Top of STORED DATA

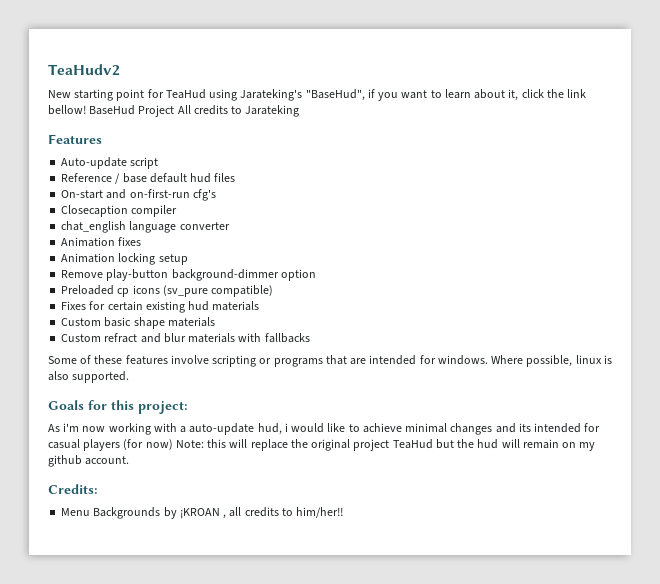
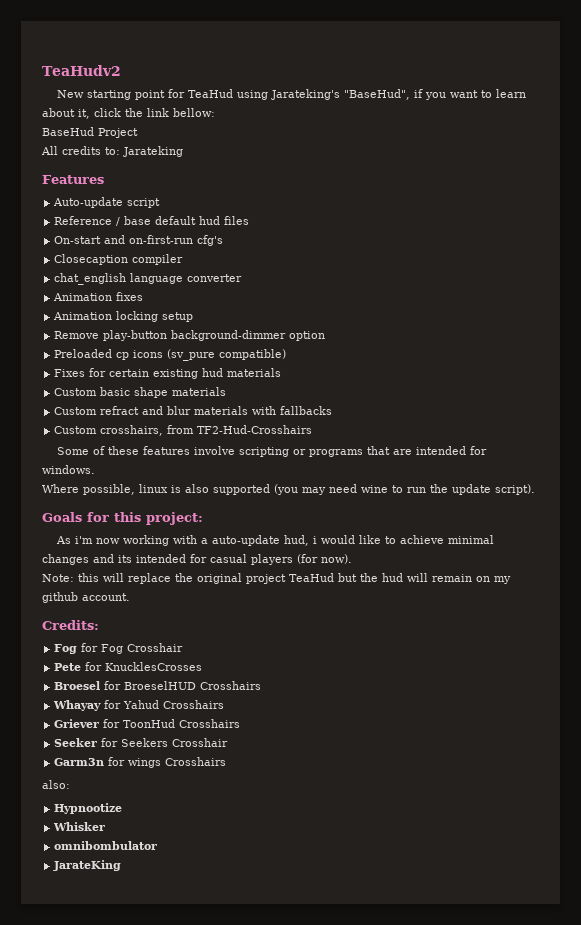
[48,105,86,115] bellow! -> [173,108,215,117] bellow: //
(175, 111) none -> (138, 133) //
[231,106,243,114] to -> [105,147,120,155] to:
(310, 338) none -> [54,425,313,436] // Custom crosshairs, from TF2-Hud-Crosshairs
(488, 360) none -> (95, 469) //
[72,371,130,383] supported. -> [213,484,535,495] supported (you may need wine to run the update script).
[145,439,173,450] now) -> [321,554,352,564] now). //
[61,507,344,519] Menu Backgrounds by ¡KROAN , all credits to him/her!! -> [54,643,184,654] [54,662,203,671] [54,681,262,690] [53,700,225,711] [54,719,241,728] [54,738,229,747] [54,757,227,768] [42,780,70,789] [54,803,123,814] [53,822,106,831] [54,841,158,850] [53,860,122,871] Fog for Fog Crosshair // Pete for KnucklesCrosses // Broesel for BroeselHUD Crosshairs // Whayay for Yahud Crosshairs // Griever for ToonHud Crosshairs // Seeker for Seekers Crosshair // Garm3n for wings Crosshairs // also: // Hypnootize // Whisker // omnibombulator // JarateKing

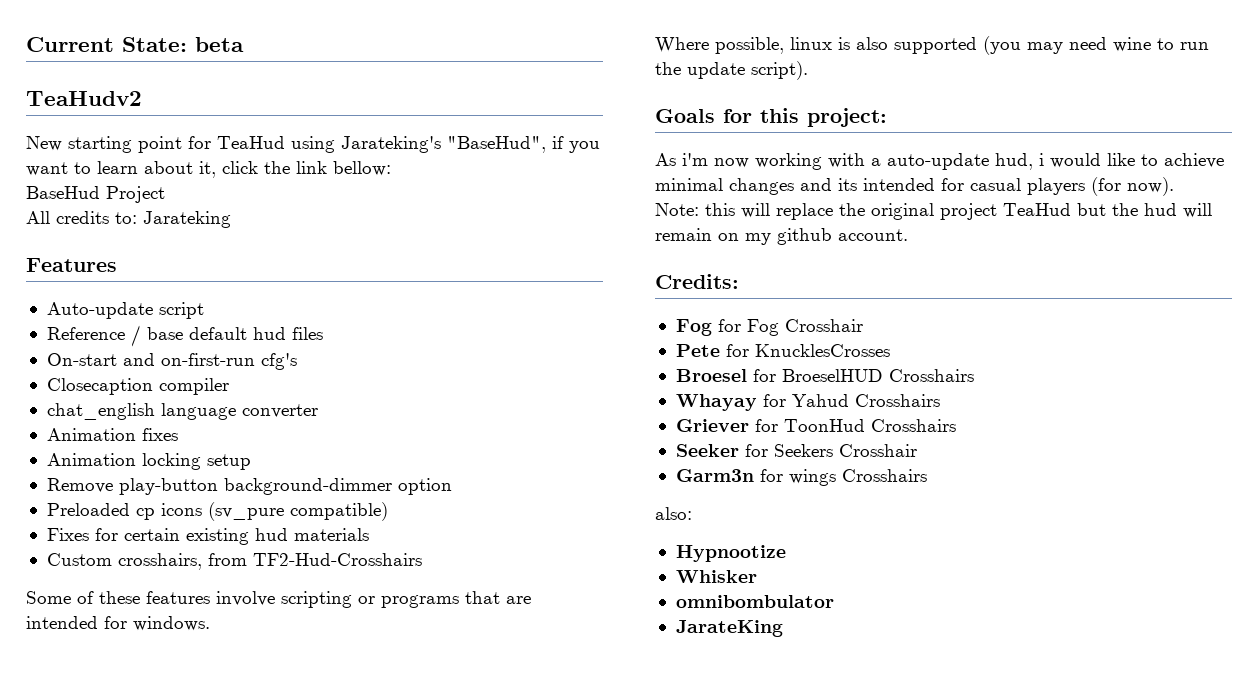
(42, 70) none -> [26,37,244,52] Current State: beta //
[54,387,227,398] [54,406,333,415] // Custom basic shape materials // Custom refract and blur materials with fallbacks -> (369, 534) none

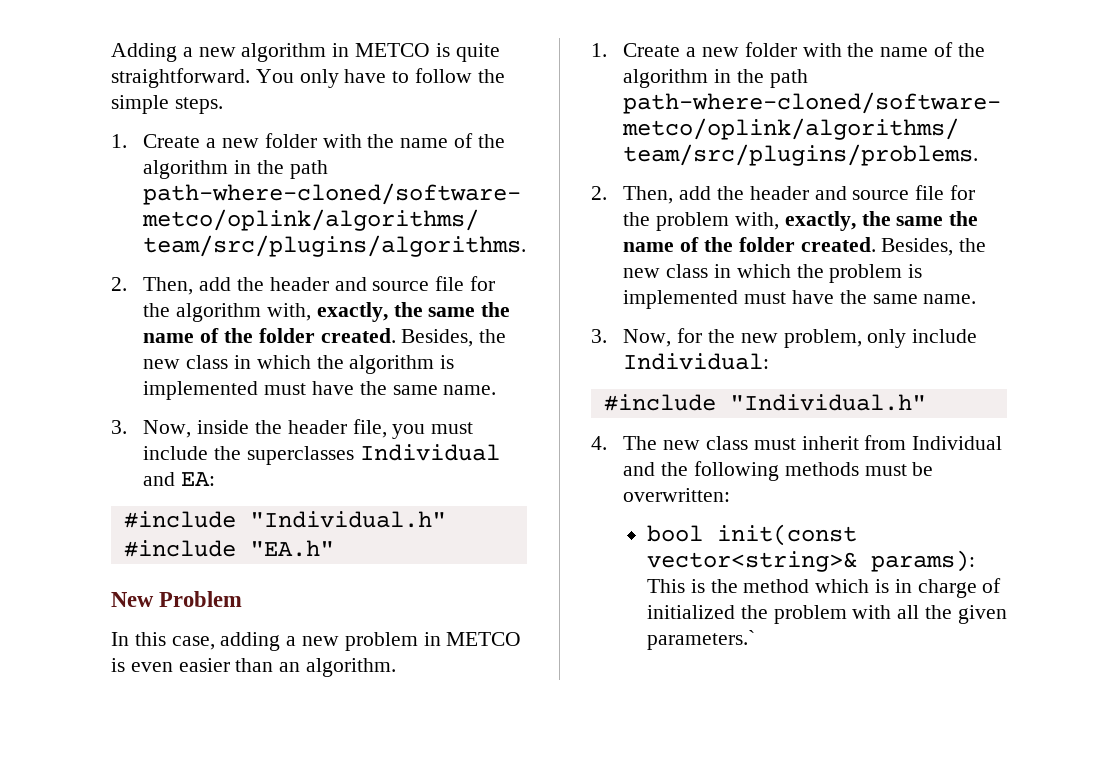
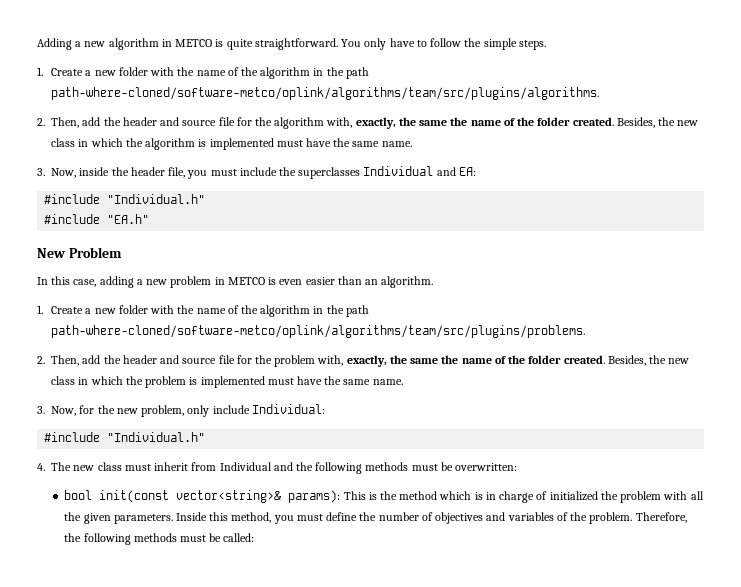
[646,630,755,650] parameters.` -> [113,512,687,524] [64,533,255,545] parameters. Inside this method, you must define the number of objectives and variables of the problem. Therefore, the following methods must be called:

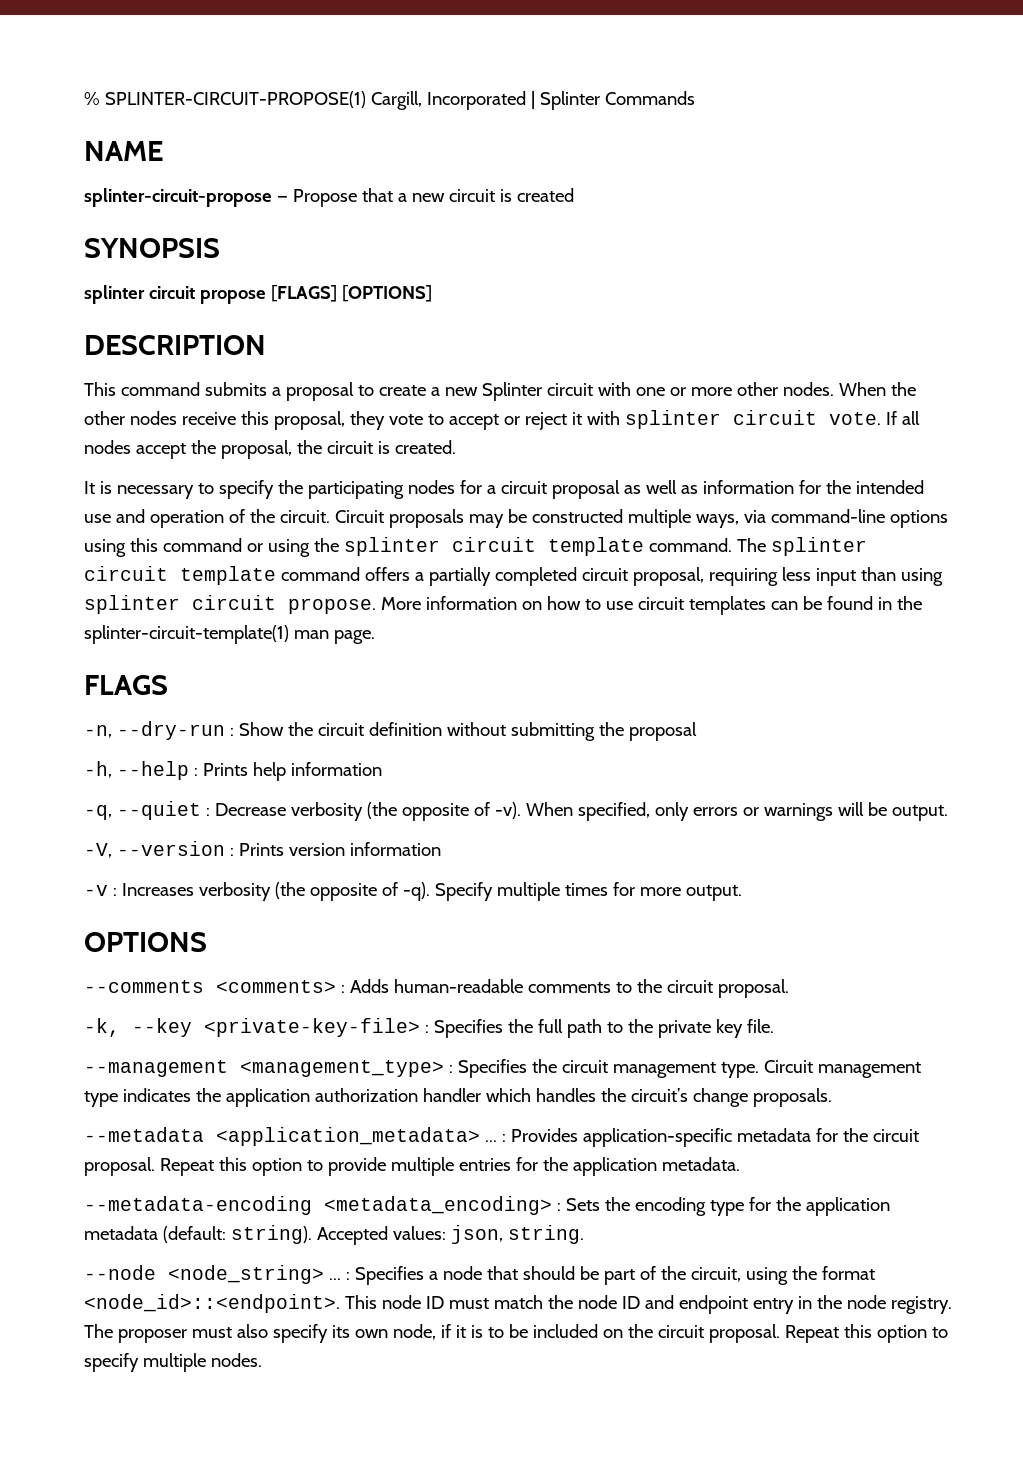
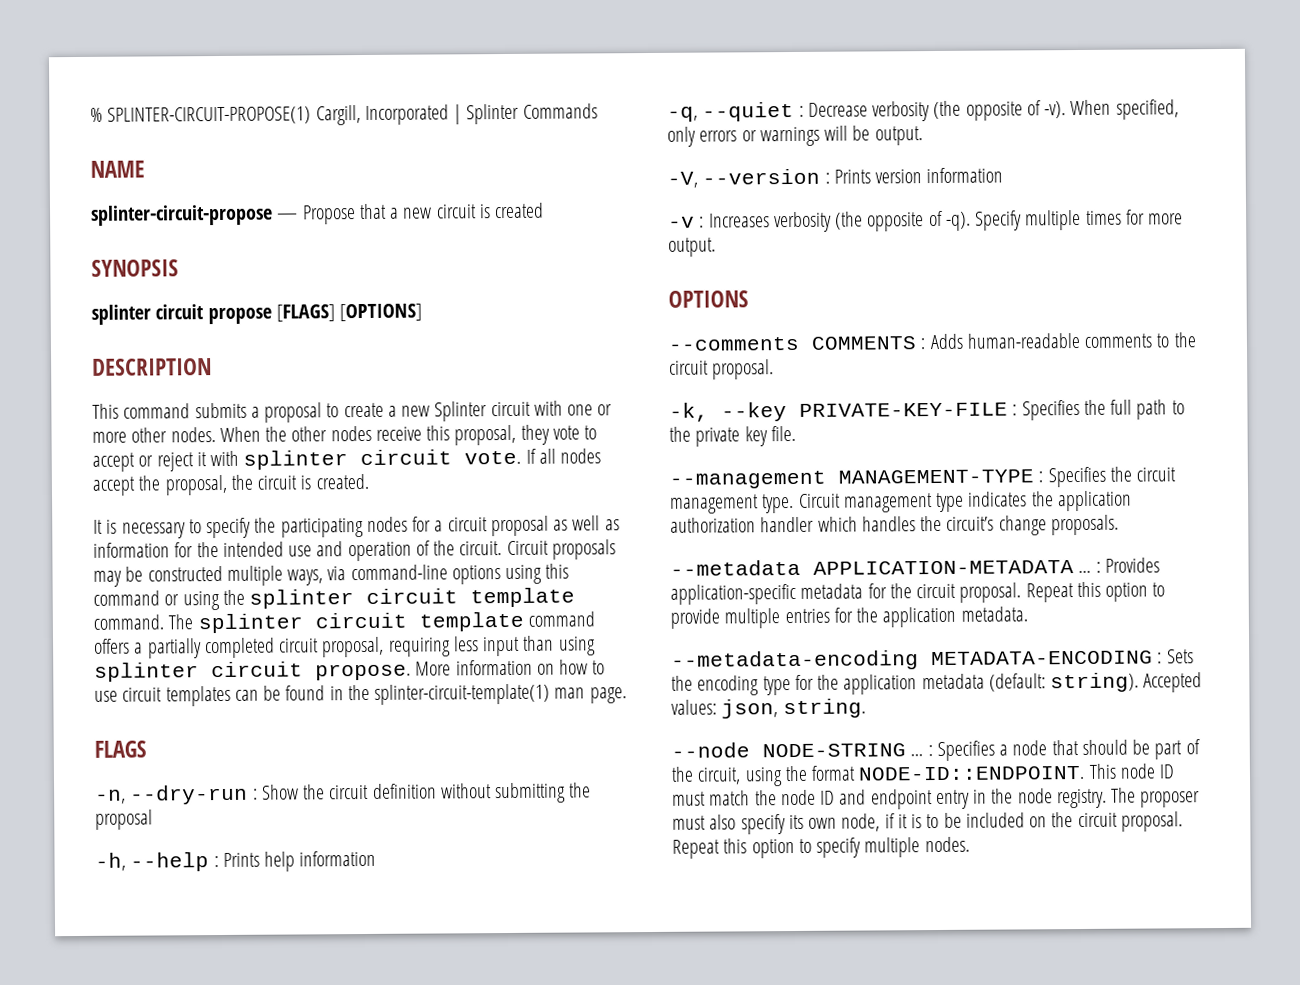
[216,980,336,993] <comments> -> [811,336,917,350] COMMENTS
[204,1018,420,1037] <private-key-file> -> [799,402,1008,417] PRIVATE-KEY-FILE
[240,1060,444,1077] <management_type> -> [838,469,1034,484] MANAGEMENT-TYPE
[216,1127,480,1146] <application_metadata> -> [813,560,1074,575] APPLICATION-METADATA
[324,1196,552,1215] <metadata_encoding> -> [931,650,1153,666] METADATA-ENCODING
[168,1265,324,1284] <node_string> -> [762,743,906,758] NODE-STRING
[84,1294,340,1313] <node_id>::<endpoint>. -> [858,765,1086,781] NODE-ID::ENDPOINT.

Bottom of STORED DATA

* WORK INSTRUCTION: Retype the data above exactly. Do not carry over any images.

* COMPLETED EXERCISE:
[48,105,86,115] bellow! -> [173,108,215,117] bellow: //
(175, 111) none -> (138, 133) //
[231,106,243,114] to -> [105,147,120,155] to:
(310, 338) none -> [54,425,313,436] // Custom crosshairs, from TF2-Hud-Crosshairs
(488, 360) none -> (95, 469) //
[72,371,130,383] supported. -> [213,484,535,495] supported (you may need wine to run the update script).
[145,439,173,450] now) -> [321,554,352,564] now). //
[61,507,344,519] Menu Backgrounds by ¡KROAN , all credits to him/her!! -> [54,643,184,654] [54,662,203,671] [54,681,262,690] [53,700,225,711] [54,719,241,728] [54,738,229,747] [54,757,227,768] [42,780,70,789] [54,803,123,814] [53,822,106,831] [54,841,158,850] [53,860,122,871] Fog for Fog Crosshair // Pete for KnucklesCrosses // Broesel for BroeselHUD Crosshairs // Whayay for Yahud Crosshairs // Griever for ToonHud Crosshairs // Seeker for Seekers Crosshair // Garm3n for wings Crosshairs // also: // Hypnootize // Whisker // omnibombulator // JarateKing

(42, 70) none -> [26,37,244,52] Current State: beta //
[54,387,227,398] [54,406,333,415] // Custom basic shape materials // Custom refract and blur materials with fallbacks -> (369, 534) none

[646,630,755,650] parameters.` -> [113,512,687,524] [64,533,255,545] parameters. Inside this method, you must define the number of objectives and variables of the problem. Therefore, the following methods must be called:

[216,980,336,993] <comments> -> [811,336,917,350] COMMENTS
[204,1018,420,1037] <private-key-file> -> [799,402,1008,417] PRIVATE-KEY-FILE
[240,1060,444,1077] <management_type> -> [838,469,1034,484] MANAGEMENT-TYPE
[216,1127,480,1146] <application_metadata> -> [813,560,1074,575] APPLICATION-METADATA
[324,1196,552,1215] <metadata_encoding> -> [931,650,1153,666] METADATA-ENCODING
[168,1265,324,1284] <node_string> -> [762,743,906,758] NODE-STRING
[84,1294,340,1313] <node_id>::<endpoint>. -> [858,765,1086,781] NODE-ID::ENDPOINT.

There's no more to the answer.